A method of preparing a carbon-based anode material, the method comprising the steps of:

obtaining a carbon-based raw material;

performing first treatment on the carbon-based raw material to obtain a carbon-based anode material doped with at least one of a non-metal carbon-based material, a non-noble metal carbon-based material and a non-noble metal oxide carbon-based material;

the first treatment comprises at least one of the thermal, chemical, electrochemical and hydrothermal treatments;

doping atoms of the non-metal carbon-based material are non-metal atoms, and the non-metal atoms comprise at least one of oxygen, boron, nitrogen and sulfur atoms; the doping atoms of the non-noble metal-doped carbon-based material are non-noble metal atoms, the non-noble metal comprises at least one of cobalt, iron, copper, nickel and manganese, the dopant loading the non-noble metal oxide is a non-noble metal oxide, and the non-noble metal oxide comprises at least one of cobalt-containing oxide, iron-containing oxide, copper-containing oxide, nickel-containing oxide and manganese-containing oxide.

Optionally, in the doped non-metal carbon-based material, the molar ratio of the non-metal atoms to the carbon atoms is greater than 1: 100.

Optionally, in the non-noble metal-doped carbon-based material and the non-noble metal oxide-supported carbon-based material, the molar ratio of the non-noble metal atoms to the carbon atoms is greater than 1: 100.

Optionally, the heat treatment includes heating the carbon-based raw material at 300-1000 ℃ for 1-4 hours in a protective atmosphere.

Optionally, the protective atmosphere comprises: any one of oxygen, hydrogen, nitrogen and ammonia.

Optionally, taking a carbon-based raw material as an electrode, and performing anodic oxidation or cathodic reduction deposition reaction in an electrolytic cell containing soluble non-noble metal salt solutions of different elements or ammonium-containing precursors to obtain a first carbon-based material containing different functional groups or element doping and oxide deposition;

and washing and drying the first carbon-based material to obtain the carbon-based anode material.

Optionally, the soluble non-noble metal salt solution comprises at least one of a non-noble metal-containing sulfate solution, a nitrate solution, and an acetate solution.

Optionally, the ammonium precursor comprises at least one of melamine, urea, ammonium chloride, ammonium bromide, ammonium carbonate and ammonium bicarbonate.

A gas diffusion electrode comprising said carbon-based anode material for the electrolytic production of chlorine.

An anode electrode comprises a carbon-based anode material coated on a substrate as an anode, wherein the substrate comprises any one of titanium, lead, conductive glass and stainless steel.

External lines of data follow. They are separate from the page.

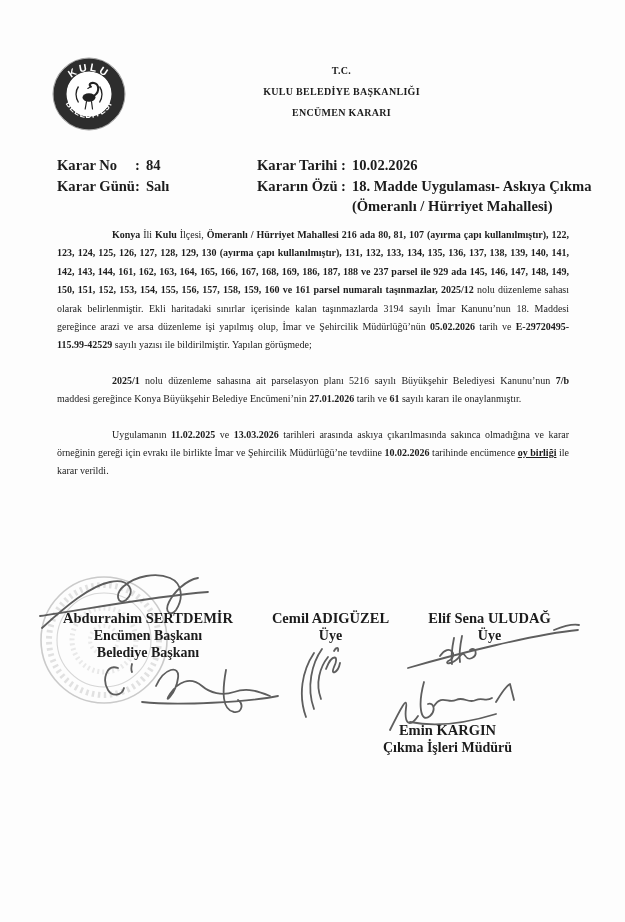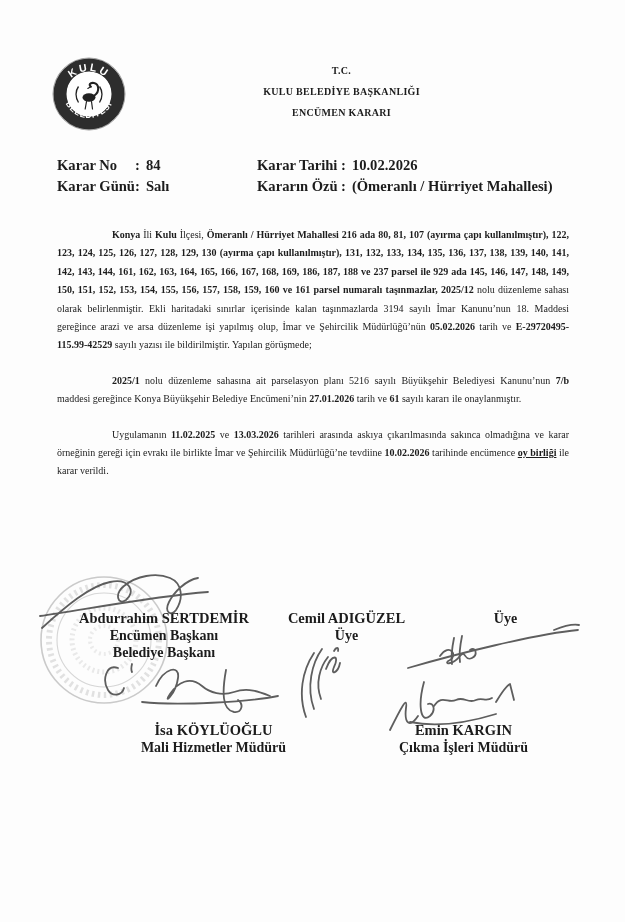--- a/index.html
+++ b/index.html
@@ -99,6 +99,7 @@
       <span class="ml">Kararın Özü</span>
       <span class="sep">:</span>
       <span class="mv">
+        <div>18. Madde Uygulaması- Askıya Çıkma</div>
         <div>(Ömeranlı / Hürriyet Mahallesi)</div>
       </span>
     </div>

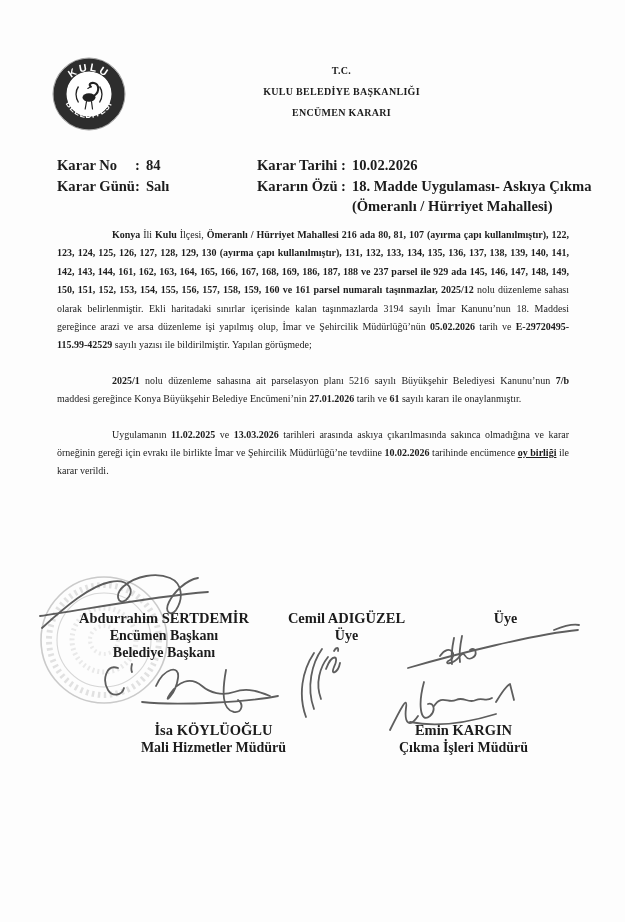--- a/index.html
+++ b/index.html
@@ -33,7 +33,7 @@
   .b{font-weight:bold;}
   .u{text-decoration:underline;}
   
-  .sig{position:absolute;text-align:center;font-weight:bold;z-index:2;margin-left:16px;}
+  .sig{position:absolute;text-align:center;font-weight:bold;z-index:2;}
   .sig-name{font-size:14.5px;line-height:17px;}
   .sig-title{font-size:14px;line-height:17px;}
   .scribble{position:absolute;z-index:3;pointer-events:none;}

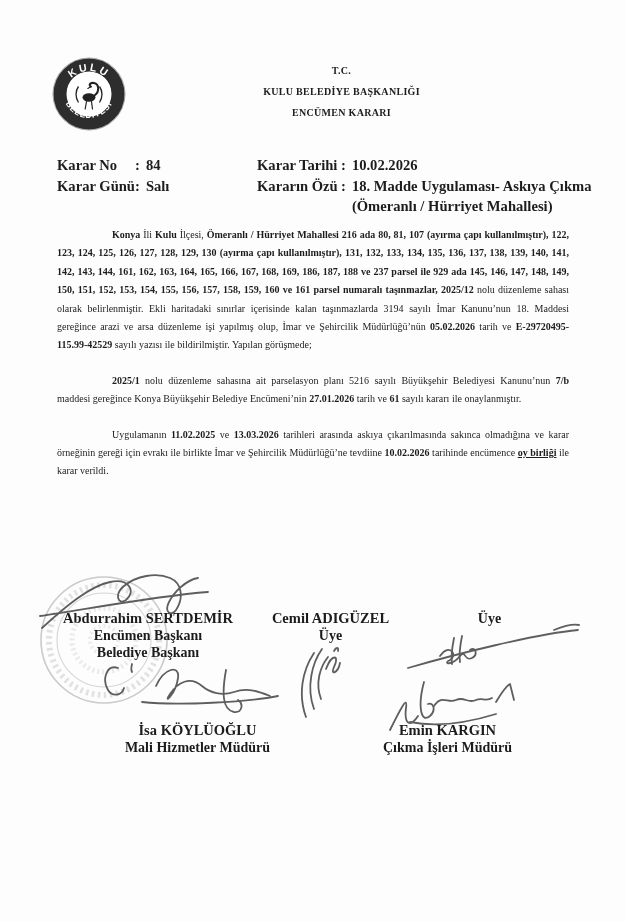--- a/index.html
+++ b/index.html
@@ -131,6 +131,7 @@
     <div class="sig-title">Üye</div>
   </div>
   <div class="sig" style="left:407px;top:610px;width:165px;">
+    <div class="sig-name">Elif Sena ULUDAĞ</div>
     <div class="sig-title">Üye</div>
   </div>
 

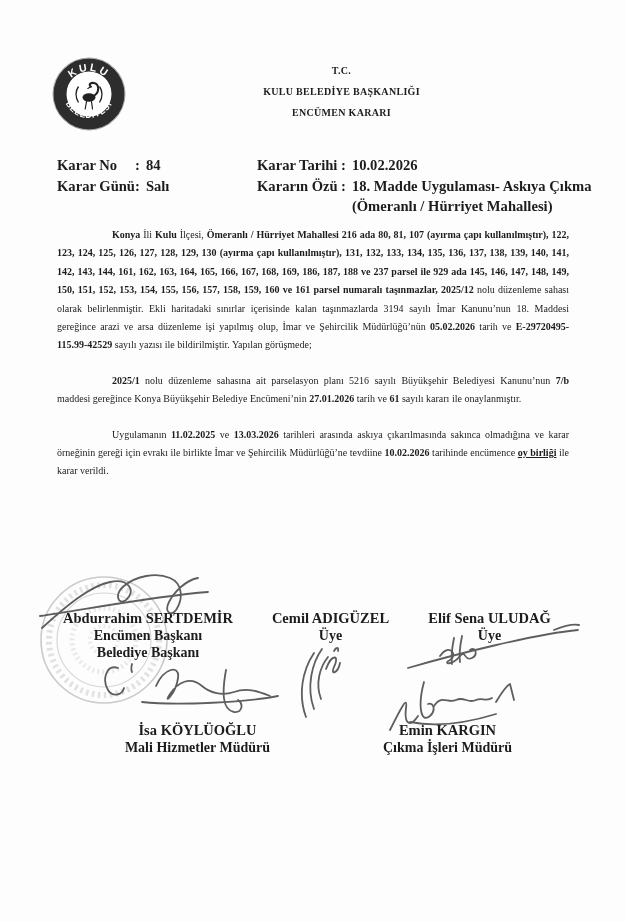--- a/index.html
+++ b/index.html
@@ -135,10 +135,6 @@
     <div class="sig-title">Üye</div>
   </div>
 
-  <div class="sig" style="left:95px;top:722px;width:205px;">
-    <div class="sig-name">İsa KÖYLÜOĞLU</div>
-    <div class="sig-title">Mali Hizmetler Müdürü</div>
-  </div>
   <div class="sig" style="left:345px;top:722px;width:205px;">
     <div class="sig-name">Emin KARGIN</div>
     <div class="sig-title">Çıkma İşleri Müdürü</div>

Compared with the prior art, the technical scheme provided by the embodiment of the application has the following advantages:

according to the embodiment of the application, the large specific surface area and the electrical conductivity of the carbon-based raw material are fully utilized, different elements are doped and the type and the number of functional groups are introduced through treatment, the coordination number and the local atomic structure of an active site in the monatomic catalyst are accurately designed and finely regulated, the central structure and the electronic characteristic of the active site are explored, the characteristics such as the adsorption performance and the activation energy of chlorine ions are explored, and the accurate regulation and control of the adsorption energy of the electrochemical chlorine-producing reaction intermediate is achieved. The carbon-based raw material is low in price, the developed carbon-based anode material is stable under an acidic condition, and the technical problems that a precious metal-based DSA electrode for producing chlorine through electrolysis in the prior art is high in price, short in supply and demand, unstable under an acidic condition and easy to dissolve out are solved.

Drawings

The accompanying drawings, which are incorporated in and constitute a part of this specification, illustrate embodiments consistent with the invention and together with the description, serve to explain the principles of the invention.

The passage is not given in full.